Now to dispell with the rumors... low probability events...
-No, there is no toolbar in for Norton in Chrome. At one time there was, but the Norton toolbar is no more.. I'm not sure about Edge, Firefox...
-You can easily switch off/on Safe Web, Norton Home Page, Norton Password Manager.. and there are more things you can switch on.
-Having run between 4-8 copies in my household for several years, I can say that in my experience, Norton is among the smoothest AVs I've run... And I've run Kaspersky, Emsisoft, G-DATA, McAfee, Bitdefender, Panda, Avira... and a few others..

And... there are advantages to Norton Premium over SEP-C
-Using the sale price from above compared with SEP-C, Norton costs much less (percentage wise)
-Norton's 25GB cloud storage
-Norton's auto backup, family features, camera protection, online management portal

But, at the end of the day... you should run what makes you happy (y)

IF Norton will even install.. The whole connection to server bug is still around and still annoying people - that bug dates back at least 5 years.

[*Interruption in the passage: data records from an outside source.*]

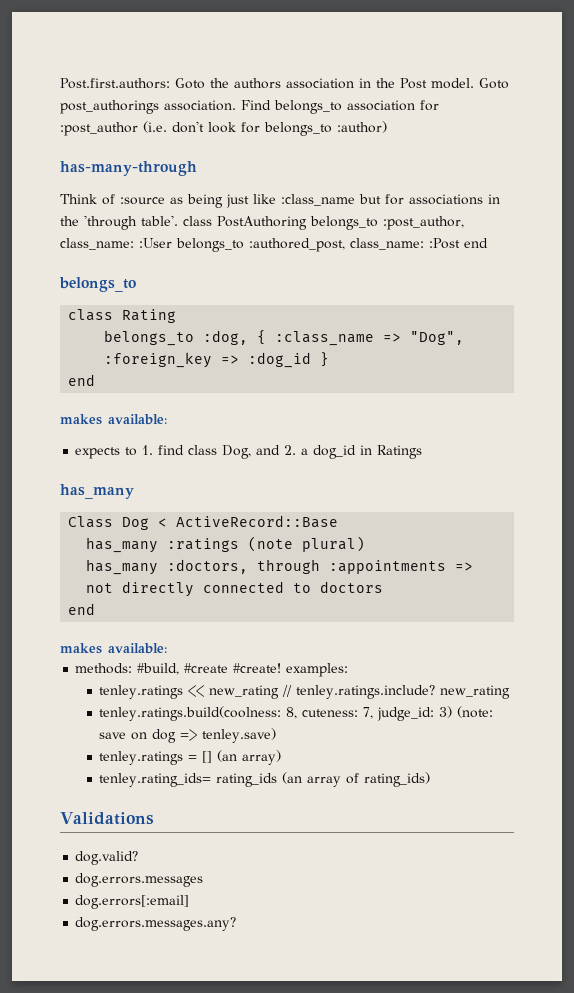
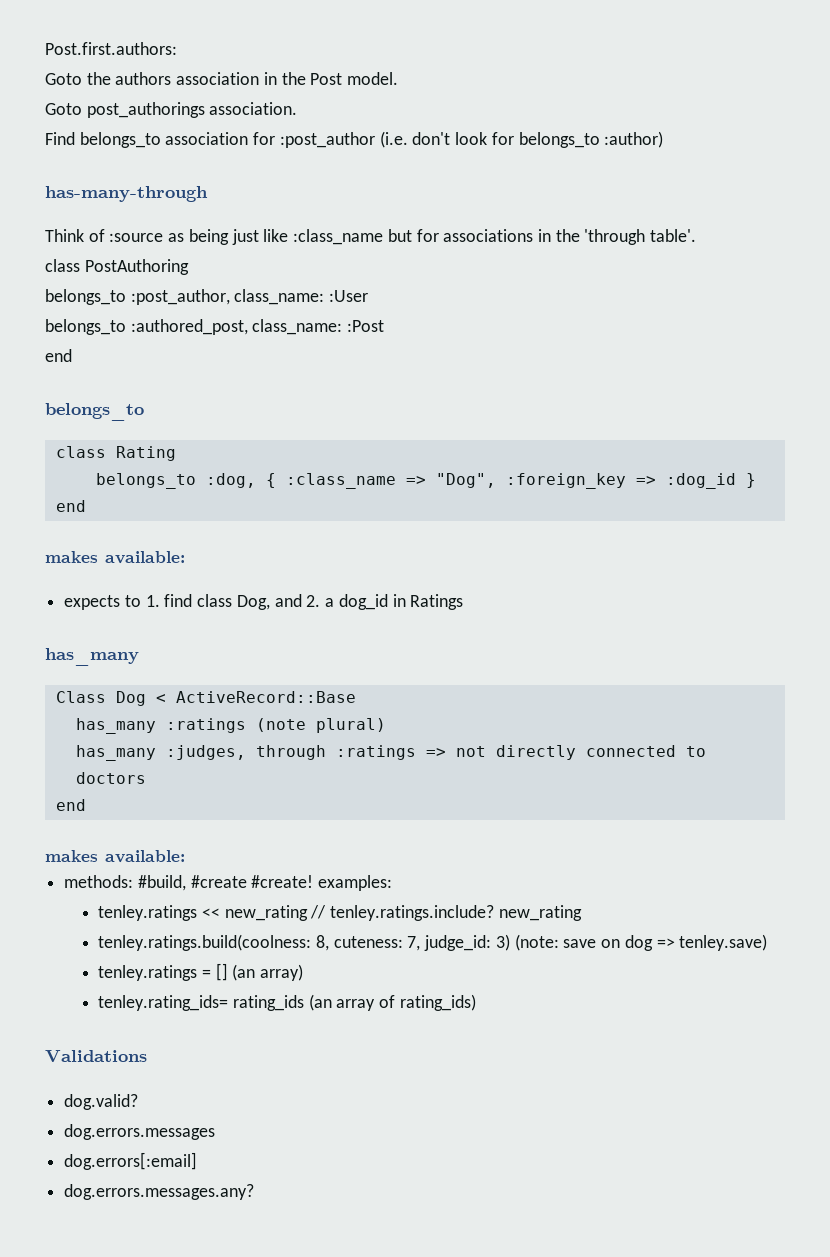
(170, 83) none -> (177, 48) //
(474, 83) none -> (399, 78) //
(236, 105) none -> (298, 108) //
(178, 220) none -> (697, 235) //
(307, 223) none -> (189, 267) //
(172, 243) none -> (369, 296) //
(460, 243) none -> (385, 326) //
[167,559,447,574] :doctors, through :appointments -> [165,745,416,760] :judges, through :ratings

SEPC does not have this bug, it's in some ancient module in Norton that uses Internet Explorer to connect over a dated TLS back to the Norton servers which more often than not, fails. (it's prevalent enough to be one of the higher search results for Norton bugs)

Cannot connect to the Norton server - Google Search

SEPC uses fully encrypted channels of communication and encrypted update channels. Norton doesn't. This is very important in the function of an AV and I cringe when AV's use plain text communications(80) for everything. It actually makes them incredibly open victims of interdiction and hijacking.

SEPC also has less processes, less bloat, a slower more concerted update cycle (avoiding Norton's flawed, rushed updates). SEPC is the cleanest Norton experience available. The password manager, safe web, backup, optimizers and other rubbish are totally absent. If you want a pure AV experience, SEPC is the answer.

For those reasons I would recommend the 1 User (5 Device) $49 a year package over Norton.